1994: Prémonitions, a new choreography created in Grenoble. 1995: at the request of ‘Lyon Opéra Ballet’, Jean-Claude Gallotta composed La Solitude du danseur, four solos performed to music by Erik Satie. Gallotta then worked with Nicholas Hytner and Sir Charles Mackerras to produce La Petite Renarde Rusée, an opera by Leos Janacek, performed by the Théâtre du Châtelet.

At the Châteauvallon Festival, Jean-Claude Gallotta choreographed and performed the solo Hommage à Pavel Haas. In Grenoble, he created La Tête contre les fleurs for the company. This was followed in 1996 by Rue de Palanka, and in 1997, La Rue (an event for 3,000 spectators) and the creation of La Chamoule ou l’Art d’aimer.

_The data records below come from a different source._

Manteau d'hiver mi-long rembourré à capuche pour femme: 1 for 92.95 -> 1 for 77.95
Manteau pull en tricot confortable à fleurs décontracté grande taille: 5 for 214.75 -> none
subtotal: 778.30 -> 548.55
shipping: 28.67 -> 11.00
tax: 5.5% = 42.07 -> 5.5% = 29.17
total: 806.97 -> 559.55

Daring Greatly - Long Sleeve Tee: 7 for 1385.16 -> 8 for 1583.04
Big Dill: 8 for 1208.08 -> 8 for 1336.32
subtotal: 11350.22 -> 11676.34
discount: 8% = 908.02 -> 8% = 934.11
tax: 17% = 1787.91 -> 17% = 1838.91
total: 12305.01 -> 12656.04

A longstanding collaboration was set up with Japan, at the invitation of the director Tadashi Suzuki: from 1997 to 2000, Jean-Claude Gallotta ran the dance department at the new Shizuoka Performing Arts Centre, training and directing a permanent company of eight Japanese performers. In 1998, Jean-Claude Gallotta also directed Le Ventriloque by Jean-Marie Piemme and Le Catalogue by Jean-Bernard Pouy, and wrote Pierre Chatel for “l’Adieu au siècle”.

Jean-Claude Gallotta created Les Variations d’Ulysse for the Paris Opera Ballet, which was performed at the Opéra Bastille in 1995, and repeated in 1998. He also created Nosferatu in May 2002 to music by Pascal Dusapin; the ballet was performed again in spring 2006 at the Opéra Bastille.

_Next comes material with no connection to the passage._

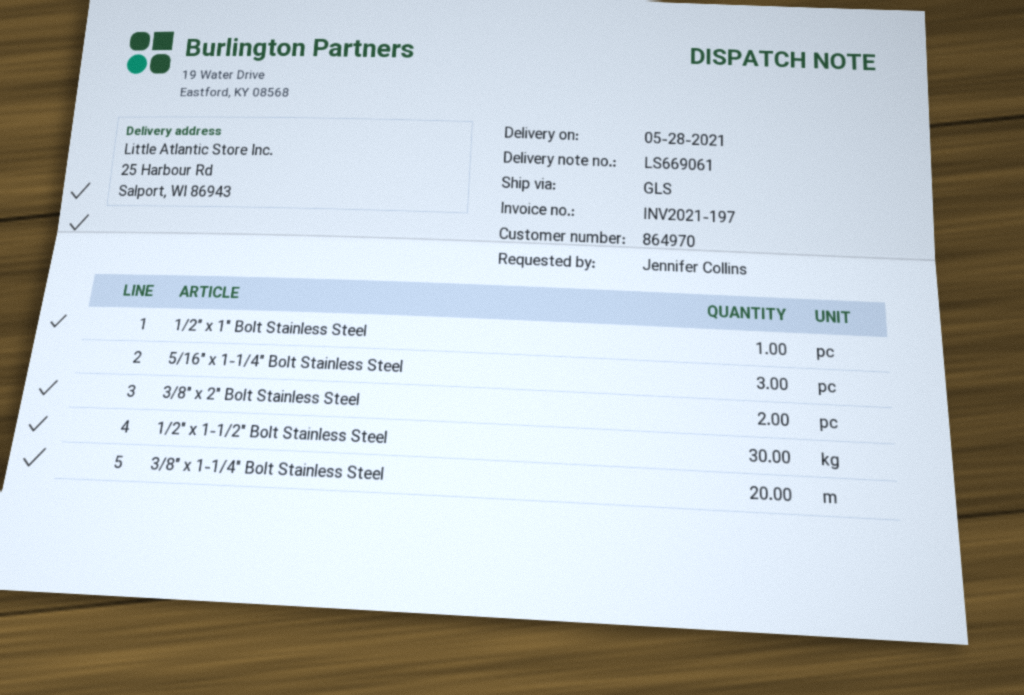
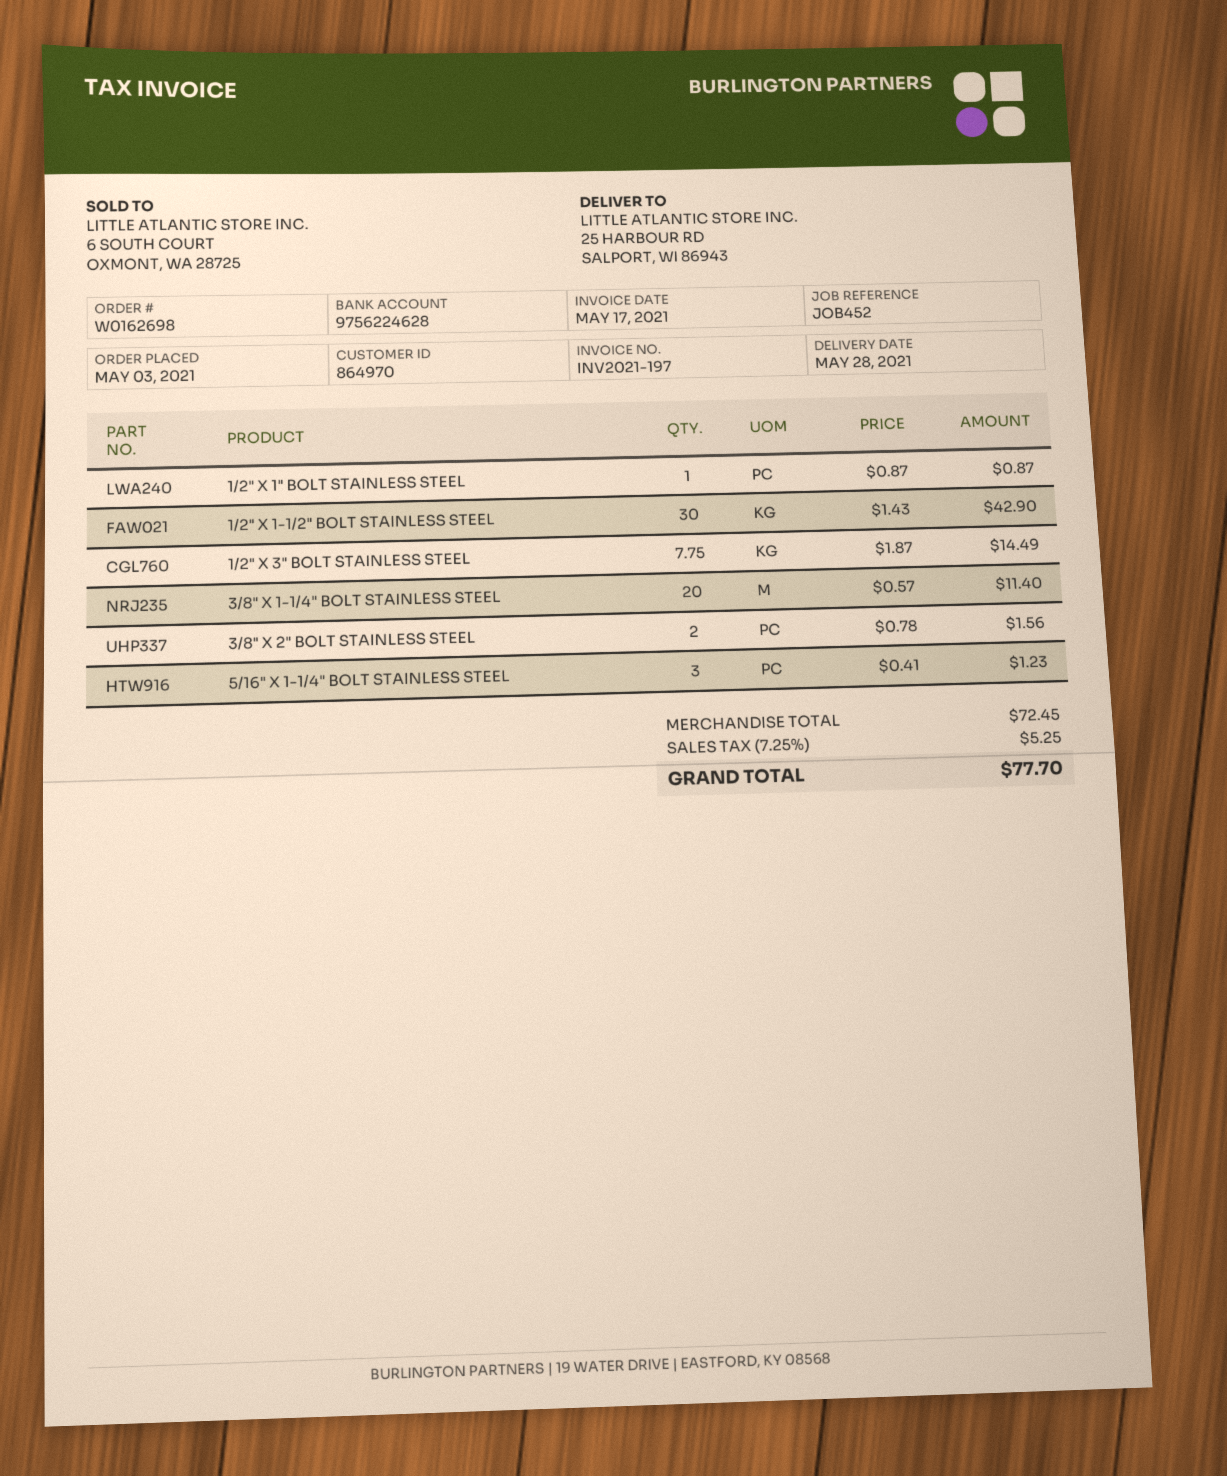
1/2" X 3" BOLT STAINLESS STEEL: none -> 7.75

In 1999, he created Presque Don Quichotte at the Douai Hippodrome; the piece was also performed in Shizuoka, Japan. In 2000, he created l’Incessante, a solo for Mathilde Altaraz, at the Avignon Festival as part of Le Vif du Sujet. In 2001, he created Les Larmes de Marco Polo for the Lyon International Biennial.

In 2002, he created 99 duos at the Chaillot National Theatre, the first part of a trilogy on ‘People’. In 2003, he prepared Trois générations for the Avignon Festival, which was eventually cancelled. The piece, which includes children, former dancers and the Company, was performed at the Rampe d’Echirolles in March 2004.

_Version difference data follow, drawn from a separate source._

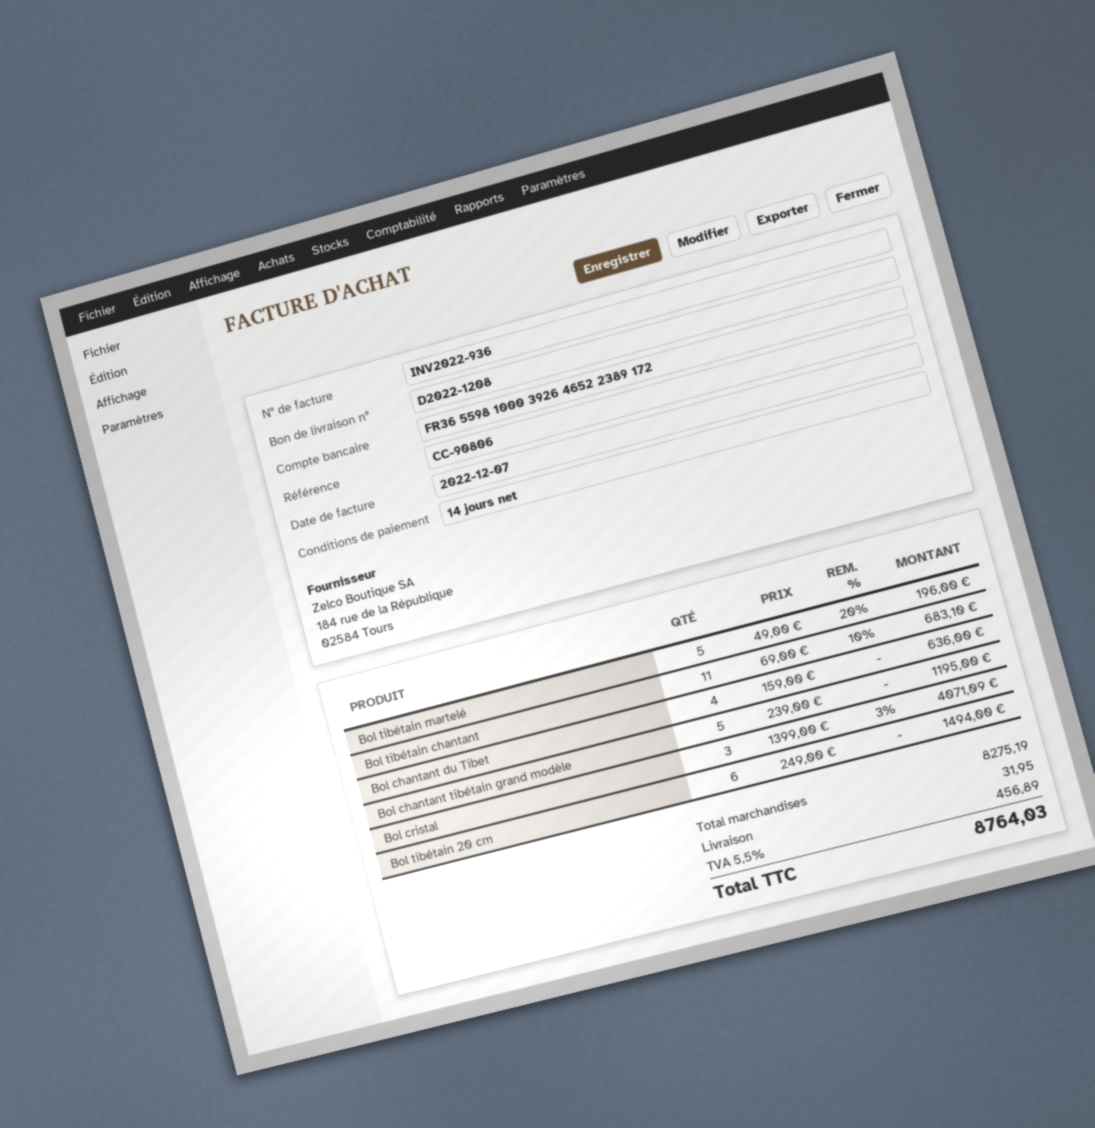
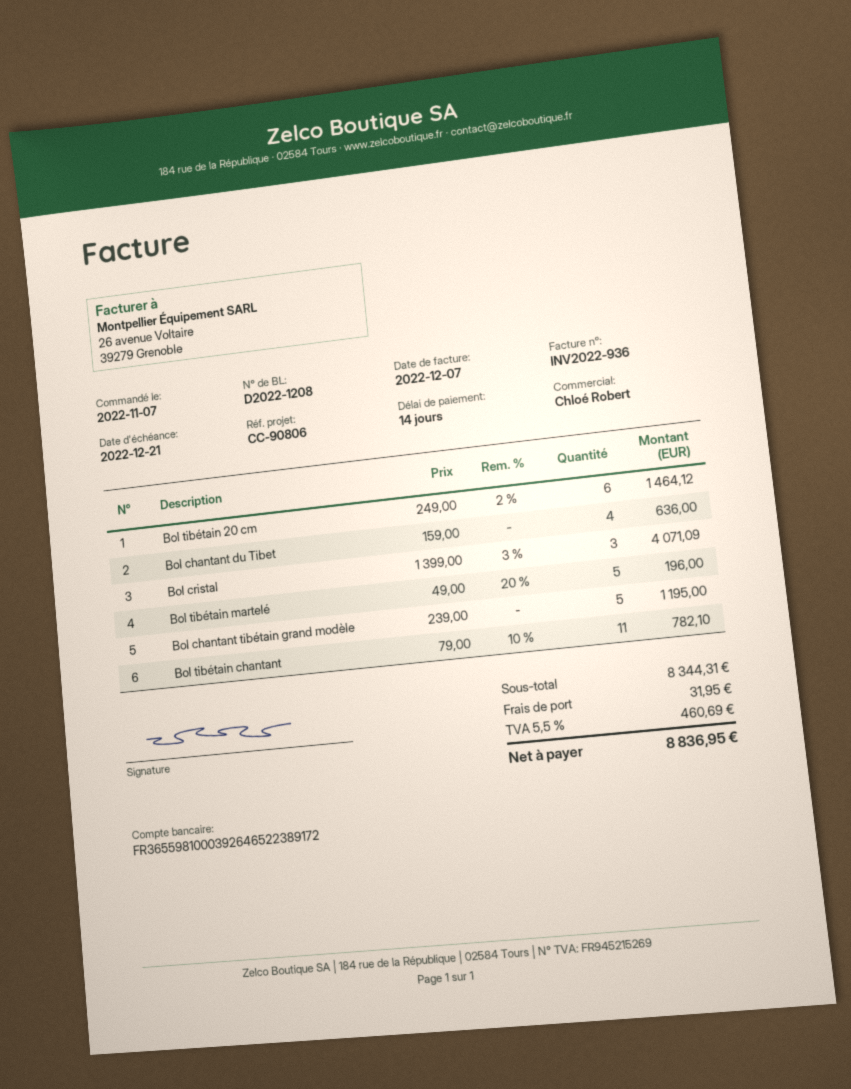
Bol tibétain chantant: 11 x 69.00 - 10% = 683.10 -> 11 x 79.00 - 10% = 782.10
Bol tibétain 20 cm: 6 x 249.00 = 1494.00 -> 6 x 249.00 - 2% = 1464.12
subtotal: 8275.19 -> 8344.31
tax: 5.5% = 456.89 -> 5.5% = 460.69
total: 8764.03 -> 8836.95

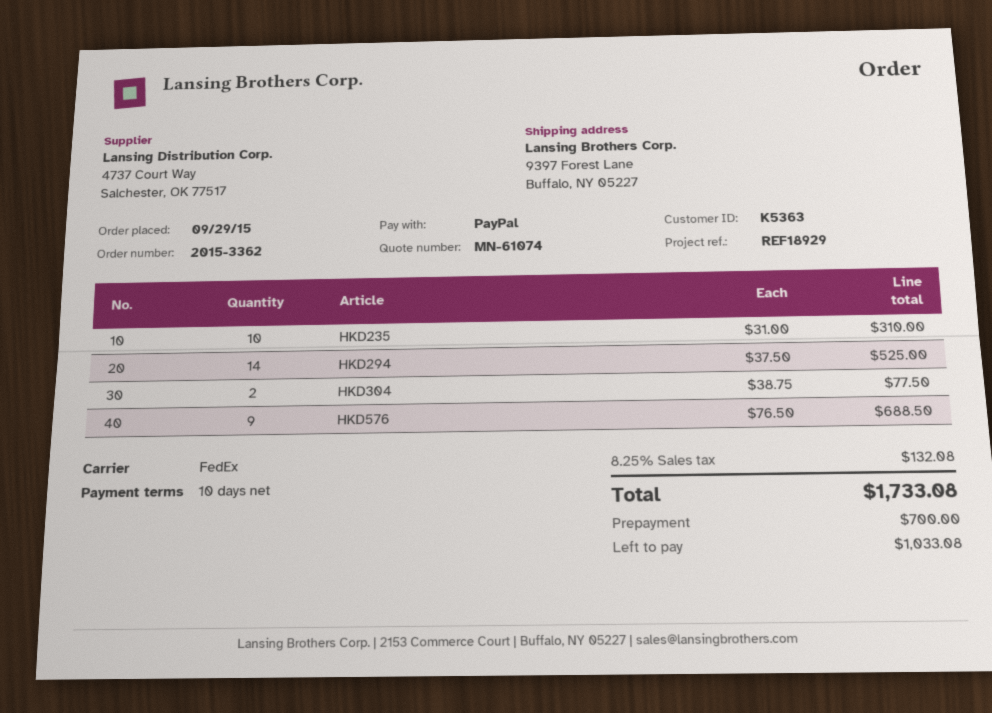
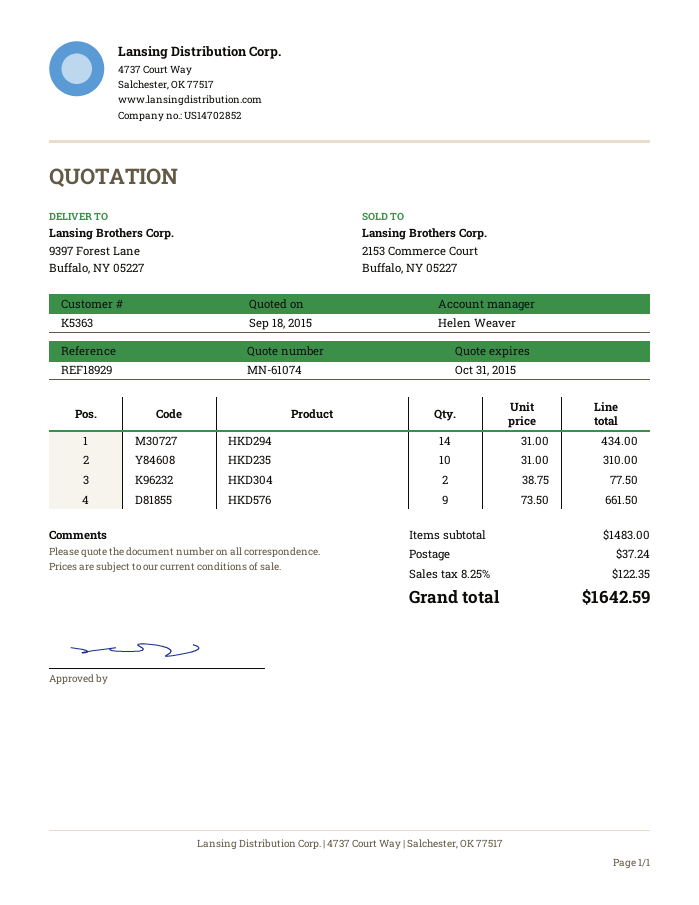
HKD294: 14 x 37.50 = 525.00 -> 14 x 31.00 = 434.00
HKD576: 9 x 76.50 = 688.50 -> 9 x 73.50 = 661.50
shipping: none -> 37.24
tax: 8.25% = 132.08 -> 8.25% = 122.35
total: 1733.08 -> 1642.59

It was performed in May of the same year at the Chaillot National Theatre and was repeated in November 2005. The same year, he worked with the director Hans-Peter Cloos to produce a show combining dance, theatre and music, Les sept pechés capitaux by Bertolt Brecht and Kurt Weill. In 2006, he created Des Gens qui dansent, the third part of the trilogy initiated by 99 duos and Trois Générations and, in 2007, he repeated his flagship piece from the 80s, Ulysse, under the title Cher Ulysse.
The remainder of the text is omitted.